= Brauner space =

In functional analysis and related areas of mathematics a Brauner space is a complete compactly generated locally convex space $X$ having a sequence of compact sets $K_n$ such that every other compact set $T\subseteq X$ is contained in some $K_n$.

Brauner spaces are named after Kalman George Brauner, who began their study. All Brauner spaces are stereotype and are in the stereotype duality relations with Fréchet spaces:
- for any Fréchet space $X$ its stereotype dual space $X^\star$ is a Brauner space,
- and vice versa, for any Brauner space $X$ its stereotype dual space $X^\star$ is a Fréchet space.

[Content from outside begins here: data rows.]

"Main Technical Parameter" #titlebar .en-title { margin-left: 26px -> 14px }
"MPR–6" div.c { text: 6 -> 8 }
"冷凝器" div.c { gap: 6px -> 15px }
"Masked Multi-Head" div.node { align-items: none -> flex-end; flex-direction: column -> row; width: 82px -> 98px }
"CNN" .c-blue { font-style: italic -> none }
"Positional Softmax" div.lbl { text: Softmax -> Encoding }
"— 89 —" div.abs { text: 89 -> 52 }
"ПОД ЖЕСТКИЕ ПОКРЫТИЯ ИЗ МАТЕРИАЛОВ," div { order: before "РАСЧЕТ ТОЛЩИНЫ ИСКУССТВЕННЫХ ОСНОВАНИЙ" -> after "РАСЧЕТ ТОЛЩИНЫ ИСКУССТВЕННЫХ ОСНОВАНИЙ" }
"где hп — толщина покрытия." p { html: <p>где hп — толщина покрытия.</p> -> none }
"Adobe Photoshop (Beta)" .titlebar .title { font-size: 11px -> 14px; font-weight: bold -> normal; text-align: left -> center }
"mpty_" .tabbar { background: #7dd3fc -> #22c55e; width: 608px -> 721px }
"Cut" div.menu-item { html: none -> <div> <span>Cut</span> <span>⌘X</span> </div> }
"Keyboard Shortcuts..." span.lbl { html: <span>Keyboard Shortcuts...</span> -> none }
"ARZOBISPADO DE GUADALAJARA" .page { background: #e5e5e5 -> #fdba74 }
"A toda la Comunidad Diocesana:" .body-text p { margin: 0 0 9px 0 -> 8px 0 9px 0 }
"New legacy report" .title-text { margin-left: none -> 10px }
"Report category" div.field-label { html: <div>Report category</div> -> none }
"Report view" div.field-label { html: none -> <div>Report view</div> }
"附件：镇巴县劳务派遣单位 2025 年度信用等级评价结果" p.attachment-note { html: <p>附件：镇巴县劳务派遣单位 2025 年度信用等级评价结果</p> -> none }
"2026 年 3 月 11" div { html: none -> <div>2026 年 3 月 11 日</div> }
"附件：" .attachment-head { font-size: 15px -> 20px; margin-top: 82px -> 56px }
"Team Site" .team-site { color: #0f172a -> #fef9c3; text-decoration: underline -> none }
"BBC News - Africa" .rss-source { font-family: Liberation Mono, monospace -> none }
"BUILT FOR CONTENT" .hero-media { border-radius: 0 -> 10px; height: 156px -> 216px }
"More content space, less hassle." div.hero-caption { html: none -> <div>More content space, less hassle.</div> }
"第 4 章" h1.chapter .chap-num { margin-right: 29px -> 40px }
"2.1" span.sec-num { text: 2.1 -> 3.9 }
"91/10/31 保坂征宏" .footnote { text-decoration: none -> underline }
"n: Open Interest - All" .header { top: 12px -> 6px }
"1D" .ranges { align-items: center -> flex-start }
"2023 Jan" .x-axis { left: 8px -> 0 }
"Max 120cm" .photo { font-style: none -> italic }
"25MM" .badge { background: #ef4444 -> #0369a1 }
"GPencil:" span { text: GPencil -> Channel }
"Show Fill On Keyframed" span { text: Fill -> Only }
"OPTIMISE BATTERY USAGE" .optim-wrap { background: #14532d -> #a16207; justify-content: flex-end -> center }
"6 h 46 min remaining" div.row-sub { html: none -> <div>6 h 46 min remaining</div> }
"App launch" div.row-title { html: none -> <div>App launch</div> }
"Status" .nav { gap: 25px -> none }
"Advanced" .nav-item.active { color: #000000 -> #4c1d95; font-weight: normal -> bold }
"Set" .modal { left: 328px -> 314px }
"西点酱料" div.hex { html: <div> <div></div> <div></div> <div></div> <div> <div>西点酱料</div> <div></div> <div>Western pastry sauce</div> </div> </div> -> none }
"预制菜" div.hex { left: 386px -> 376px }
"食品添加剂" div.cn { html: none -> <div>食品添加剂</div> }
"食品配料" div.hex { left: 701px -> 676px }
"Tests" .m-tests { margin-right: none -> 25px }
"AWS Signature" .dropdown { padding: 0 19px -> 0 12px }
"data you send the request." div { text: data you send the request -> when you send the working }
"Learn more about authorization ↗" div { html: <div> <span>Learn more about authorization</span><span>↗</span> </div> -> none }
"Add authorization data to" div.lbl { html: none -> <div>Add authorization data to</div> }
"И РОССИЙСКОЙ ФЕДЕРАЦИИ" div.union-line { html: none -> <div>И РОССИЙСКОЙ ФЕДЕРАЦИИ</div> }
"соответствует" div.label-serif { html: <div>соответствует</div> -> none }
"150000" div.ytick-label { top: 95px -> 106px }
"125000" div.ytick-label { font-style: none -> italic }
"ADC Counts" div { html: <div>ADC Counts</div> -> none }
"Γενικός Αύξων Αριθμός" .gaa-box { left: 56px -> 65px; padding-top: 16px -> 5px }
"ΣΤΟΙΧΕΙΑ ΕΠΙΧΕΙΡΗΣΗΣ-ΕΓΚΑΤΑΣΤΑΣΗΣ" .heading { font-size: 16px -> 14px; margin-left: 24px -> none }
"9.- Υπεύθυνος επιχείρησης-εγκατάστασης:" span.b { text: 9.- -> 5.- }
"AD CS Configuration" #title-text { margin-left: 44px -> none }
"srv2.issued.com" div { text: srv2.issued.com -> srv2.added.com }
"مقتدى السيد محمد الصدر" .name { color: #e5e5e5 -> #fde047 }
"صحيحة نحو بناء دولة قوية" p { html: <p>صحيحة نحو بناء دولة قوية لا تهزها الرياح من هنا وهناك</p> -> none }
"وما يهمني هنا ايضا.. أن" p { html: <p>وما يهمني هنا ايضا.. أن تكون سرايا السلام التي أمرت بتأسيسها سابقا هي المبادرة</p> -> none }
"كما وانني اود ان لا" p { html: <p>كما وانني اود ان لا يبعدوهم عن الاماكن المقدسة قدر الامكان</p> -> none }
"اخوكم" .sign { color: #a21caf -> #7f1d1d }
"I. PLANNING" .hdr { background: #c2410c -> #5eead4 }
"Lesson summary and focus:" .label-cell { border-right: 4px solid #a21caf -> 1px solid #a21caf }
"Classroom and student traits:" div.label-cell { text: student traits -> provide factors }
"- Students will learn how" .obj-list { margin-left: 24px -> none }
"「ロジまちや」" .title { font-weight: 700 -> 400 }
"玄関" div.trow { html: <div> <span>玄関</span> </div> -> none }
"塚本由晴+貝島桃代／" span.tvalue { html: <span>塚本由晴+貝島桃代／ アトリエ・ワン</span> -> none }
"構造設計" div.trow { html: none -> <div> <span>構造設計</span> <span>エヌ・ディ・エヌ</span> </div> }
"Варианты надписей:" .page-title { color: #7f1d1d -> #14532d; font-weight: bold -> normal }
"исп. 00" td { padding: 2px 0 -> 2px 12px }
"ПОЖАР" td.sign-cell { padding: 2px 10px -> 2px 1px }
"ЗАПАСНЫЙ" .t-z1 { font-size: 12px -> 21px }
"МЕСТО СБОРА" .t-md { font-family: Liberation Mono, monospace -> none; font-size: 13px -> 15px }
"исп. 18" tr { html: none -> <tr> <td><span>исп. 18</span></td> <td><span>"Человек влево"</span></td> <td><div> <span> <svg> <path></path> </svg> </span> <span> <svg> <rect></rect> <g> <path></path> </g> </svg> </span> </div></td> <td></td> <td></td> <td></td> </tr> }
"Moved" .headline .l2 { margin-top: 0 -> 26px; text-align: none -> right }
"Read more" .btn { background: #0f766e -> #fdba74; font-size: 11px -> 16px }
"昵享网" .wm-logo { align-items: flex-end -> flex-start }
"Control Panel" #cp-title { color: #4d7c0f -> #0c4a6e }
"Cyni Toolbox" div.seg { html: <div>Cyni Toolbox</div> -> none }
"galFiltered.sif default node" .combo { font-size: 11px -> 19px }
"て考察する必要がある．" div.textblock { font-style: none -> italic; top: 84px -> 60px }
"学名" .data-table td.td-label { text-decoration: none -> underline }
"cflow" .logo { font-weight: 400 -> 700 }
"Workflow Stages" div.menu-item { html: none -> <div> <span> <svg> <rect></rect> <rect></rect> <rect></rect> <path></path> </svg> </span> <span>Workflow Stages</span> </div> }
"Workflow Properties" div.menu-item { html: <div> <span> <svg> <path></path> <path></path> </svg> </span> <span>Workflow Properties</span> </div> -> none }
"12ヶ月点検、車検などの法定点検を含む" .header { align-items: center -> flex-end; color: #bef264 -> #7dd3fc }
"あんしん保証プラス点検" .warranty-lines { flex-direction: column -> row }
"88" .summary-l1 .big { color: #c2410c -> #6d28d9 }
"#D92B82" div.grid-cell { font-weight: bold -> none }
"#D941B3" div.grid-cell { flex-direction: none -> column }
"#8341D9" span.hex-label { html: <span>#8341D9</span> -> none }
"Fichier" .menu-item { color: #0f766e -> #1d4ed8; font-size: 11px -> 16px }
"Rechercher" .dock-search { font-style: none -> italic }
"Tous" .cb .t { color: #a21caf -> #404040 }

Special cases of Brauner spaces are Smith spaces.

== Examples ==

- Let $M$ be a $\sigma$-compact locally compact topological space, and ${\mathcal C}(M)$ the Fréchet space of all continuous functions on $M$ (with values in ${\mathbb R}$ or ${\mathbb C}$), endowed with the usual topology of uniform convergence on compact sets in $M$. The dual space ${\mathcal C}^\star(M)$ of Radon measures with compact support on $M$ with the topology of uniform convergence on compact sets in ${\mathcal C}(M)$ is a Brauner space.
- Let $M$ be a smooth manifold, and ${\mathcal E}(M)$ the Fréchet space of all smooth functions on $M$ (with values in ${\mathbb R}$ or ${\mathbb C}$), endowed with the usual topology of uniform convergence with each derivative on compact sets in $M$. The dual space ${\mathcal E}^\star(M)$ of distributions with compact support in $M$ with the topology of uniform convergence on bounded sets in ${\mathcal E}(M)$ is a Brauner space.
- Let $M$ be a Stein manifold and ${\mathcal O}(M)$ the Fréchet space of all holomorphic functions on $M$ with the usual topology of uniform convergence on compact sets in $M$. The dual space ${\mathcal O}^\star(M)$ of analytic functionals on $M$ with the topology of uniform convergence on bounded sets in ${\mathcal O}(M)$ is a Brauner space.

In the special case when $M=G$ possesses a structure of a topological group the spaces ${\mathcal C}^\star(G)$, ${\mathcal E}^\star(G)$, ${\mathcal O}^\star(G)$ become natural examples of stereotype group algebras.
- Let $M\subseteq{\mathbb C}^n$ be a complex affine algebraic variety. The space ${\mathcal P}(M)={\mathbb C}[x_1,...,x_n]/\{f\in {\mathbb C}[x_1,...,x_n]:\ f\big|_M=0\}$ of polynomials (or regular functions) on $M$, being endowed with the strongest locally convex topology, becomes a Brauner space. Its stereotype dual space ${\mathcal P}^\star(M)$ (of currents on $M$) is a Fréchet space. In the special case when $M=G$ is an affine algebraic group, ${\mathcal P}^\star(G)$ becomes an example of a stereotype group algebra.
- Let $G$ be a compactly generated Stein group. The space ${\mathcal O}_{\exp}(G)$ of all holomorphic functions of exponential type on $G$ is a Brauner space with respect to a natural topology.